## Assignment
Starting with the line that contains "- Palestina, Ketua Komisi VIII Buka Suara", copy every line through the end of the data below, exactly and with nothing added.

## Data items

-=-=-

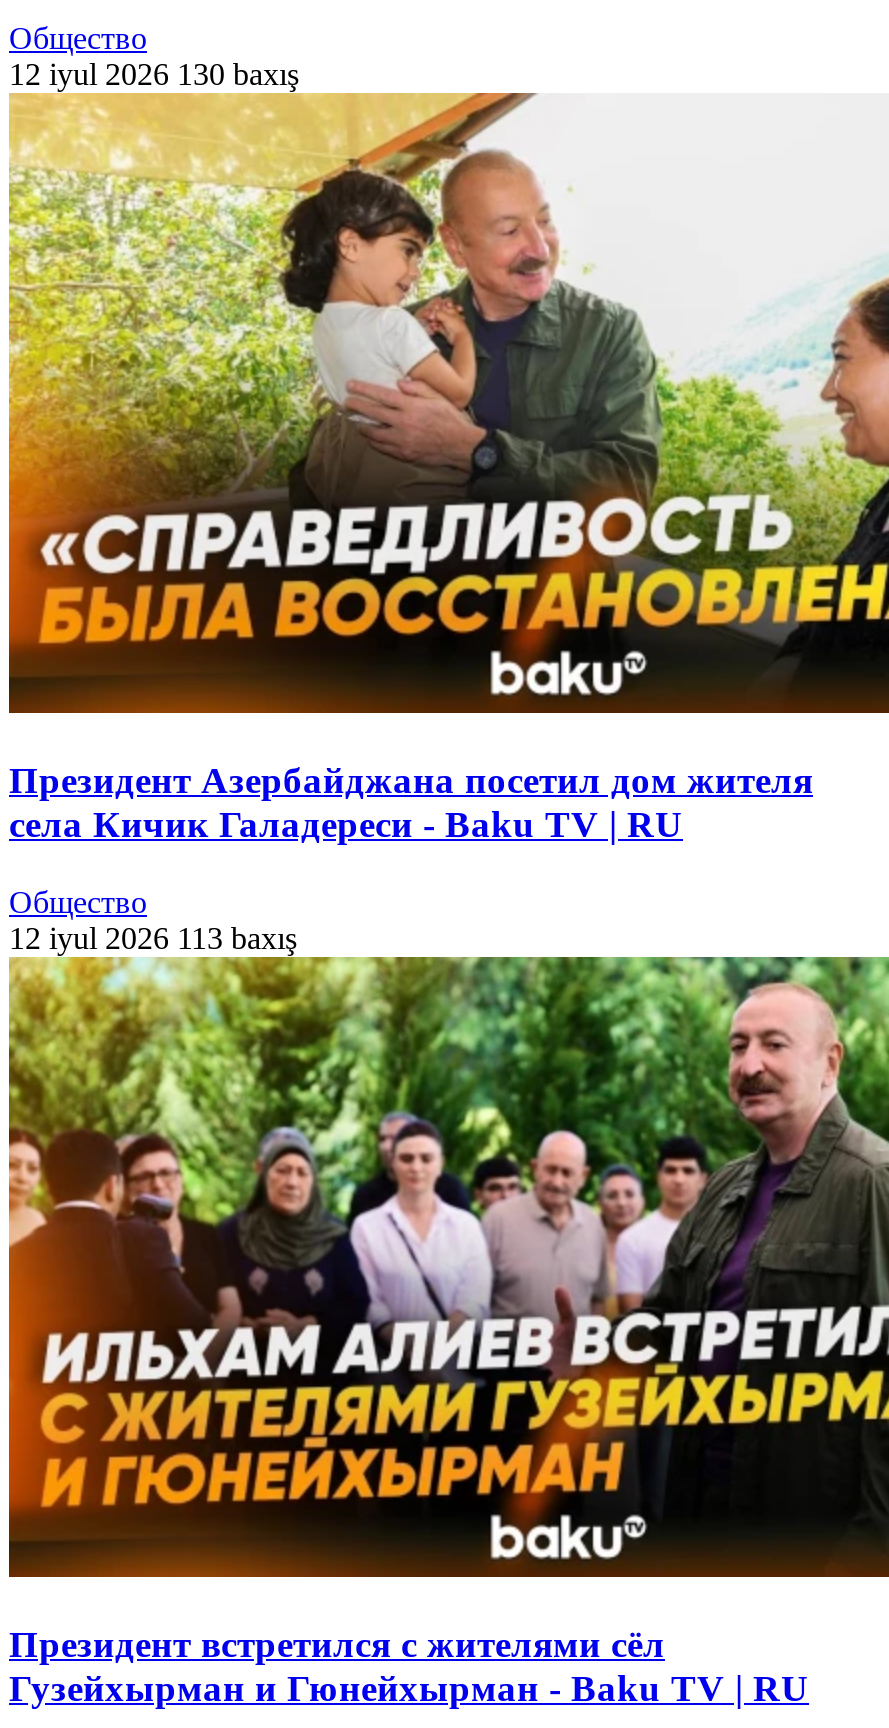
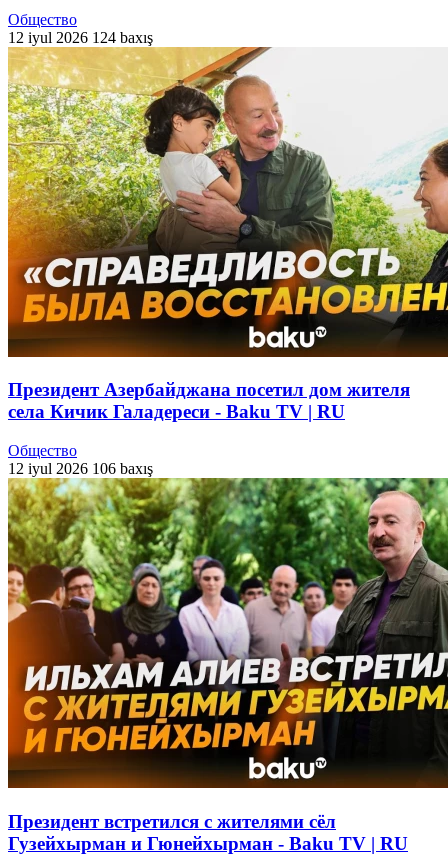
- 12 iyul 2026 130 baxış
+ 12 iyul 2026 124 baxış

- 12 iyul 2026 113 baxış
+ 12 iyul 2026 106 baxış
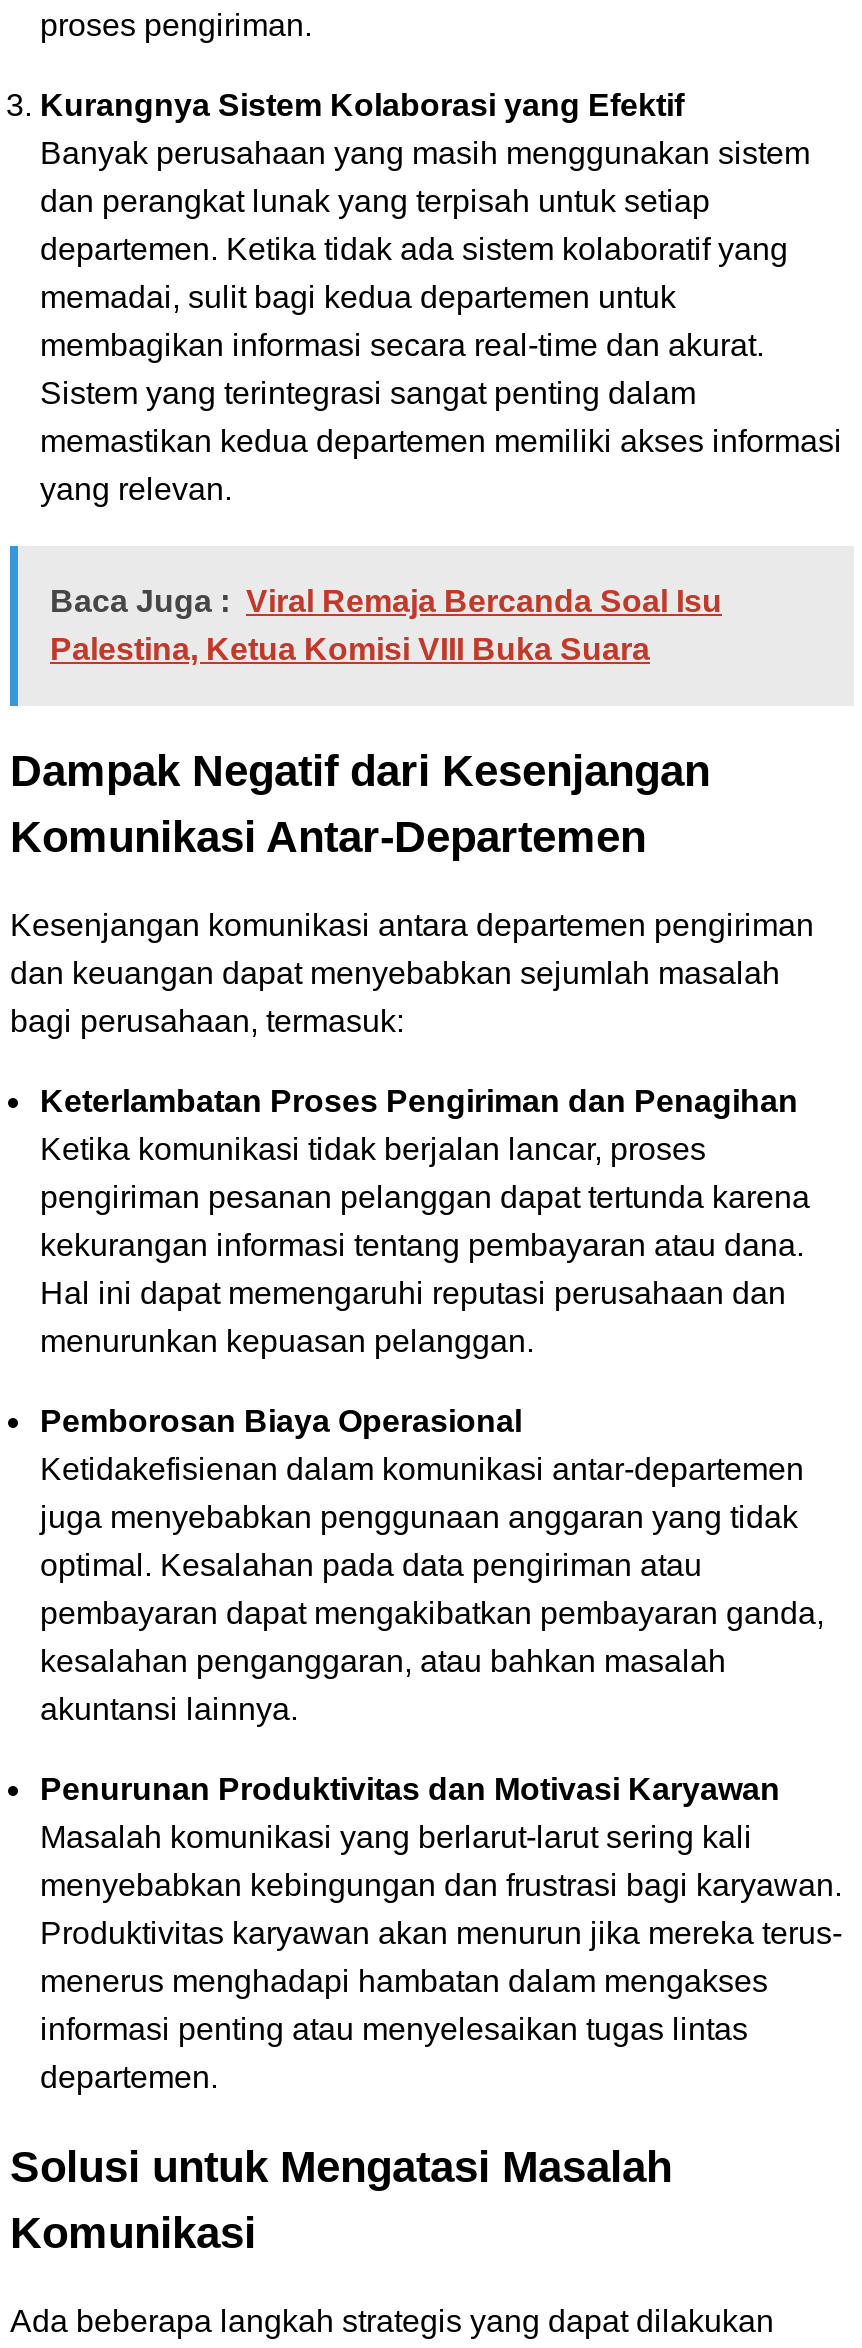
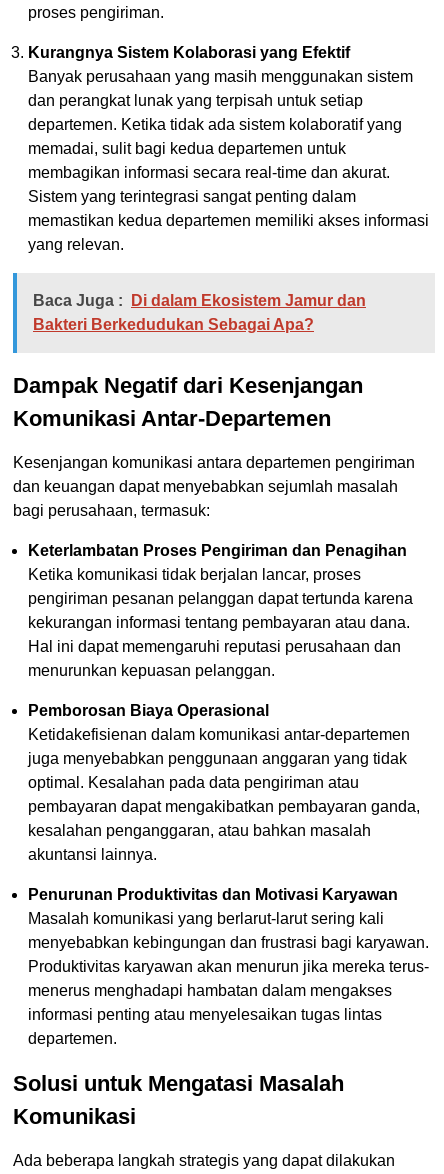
- Baca Juga : Viral Remaja Bercanda Soal Isu
- Palestina, Ketua Komisi VIII Buka Suara
+ Baca Juga : Di dalam Ekosistem Jamur dan
+ Bakteri Berkedudukan Sebagai Apa?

-=-=-

## Written reply
- Palestina, Ketua Komisi VIII Buka Suara
+ Baca Juga : Di dalam Ekosistem Jamur dan
+ Bakteri Berkedudukan Sebagai Apa?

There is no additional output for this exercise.